(Collected data)
· · ·

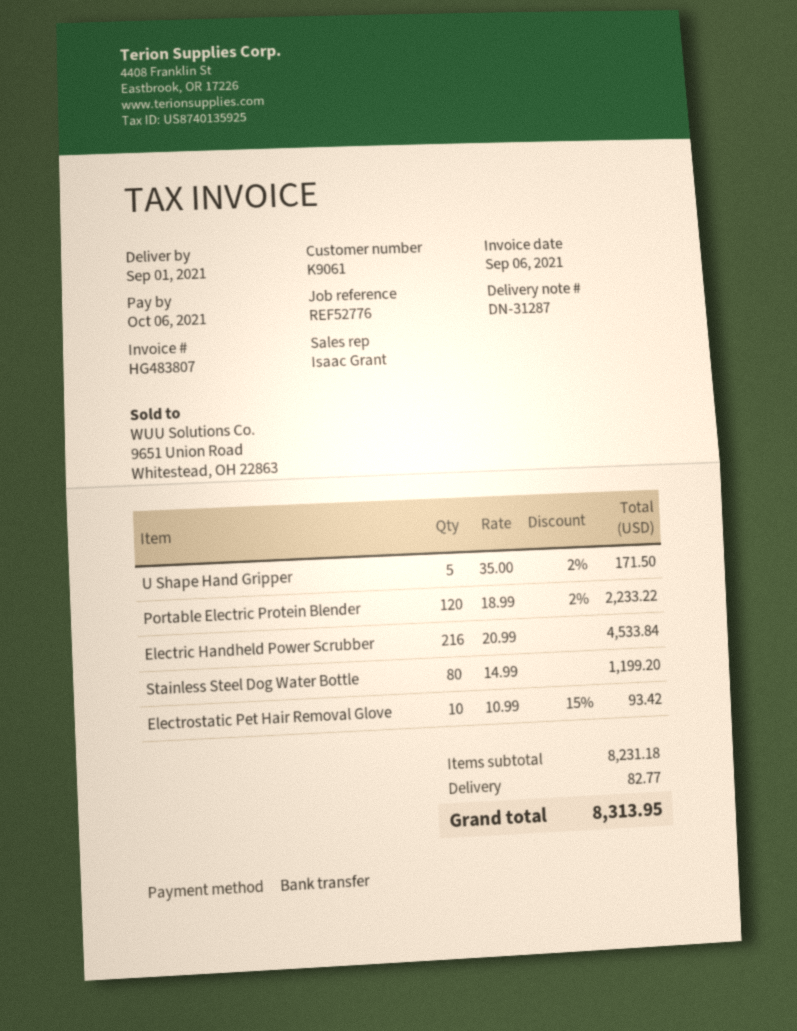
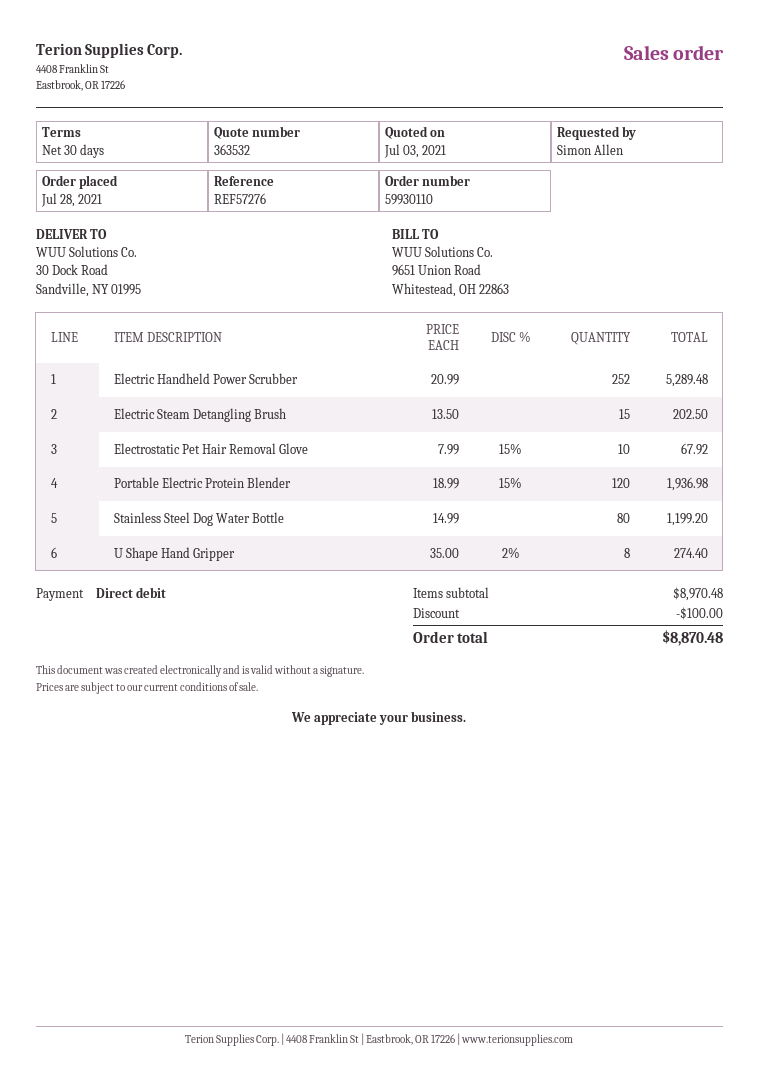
reference: REF52776 -> REF57276
payment method: bank transfer -> direct debit
U Shape Hand Gripper: 5 x 35.00 - 2% = 171.50 -> 8 x 35.00 - 2% = 274.40
Portable Electric Protein Blender: 120 x 18.99 - 2% = 2233.22 -> 120 x 18.99 - 15% = 1936.98
Electric Handheld Power Scrubber: 216 x 20.99 = 4533.84 -> 252 x 20.99 = 5289.48
Electrostatic Pet Hair Removal Glove: 10 x 10.99 - 15% = 93.42 -> 10 x 7.99 - 15% = 67.92
Electric Steam Detangling Brush: none -> 15 x 13.50 = 202.50
subtotal: 8231.18 -> 8970.48
discount: none -> 100.00
shipping: 82.77 -> none
total: 8313.95 -> 8870.48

· · ·

> **The problem**
Every record above should be transcribed exactly; the pictures stay out of the copy.

> **Result of the exercise**
reference: REF52776 -> REF57276
payment method: bank transfer -> direct debit
U Shape Hand Gripper: 5 x 35.00 - 2% = 171.50 -> 8 x 35.00 - 2% = 274.40
Portable Electric Protein Blender: 120 x 18.99 - 2% = 2233.22 -> 120 x 18.99 - 15% = 1936.98
Electric Handheld Power Scrubber: 216 x 20.99 = 4533.84 -> 252 x 20.99 = 5289.48
Electrostatic Pet Hair Removal Glove: 10 x 10.99 - 15% = 93.42 -> 10 x 7.99 - 15% = 67.92
Electric Steam Detangling Brush: none -> 15 x 13.50 = 202.50
subtotal: 8231.18 -> 8970.48
discount: none -> 100.00
shipping: 82.77 -> none
total: 8313.95 -> 8870.48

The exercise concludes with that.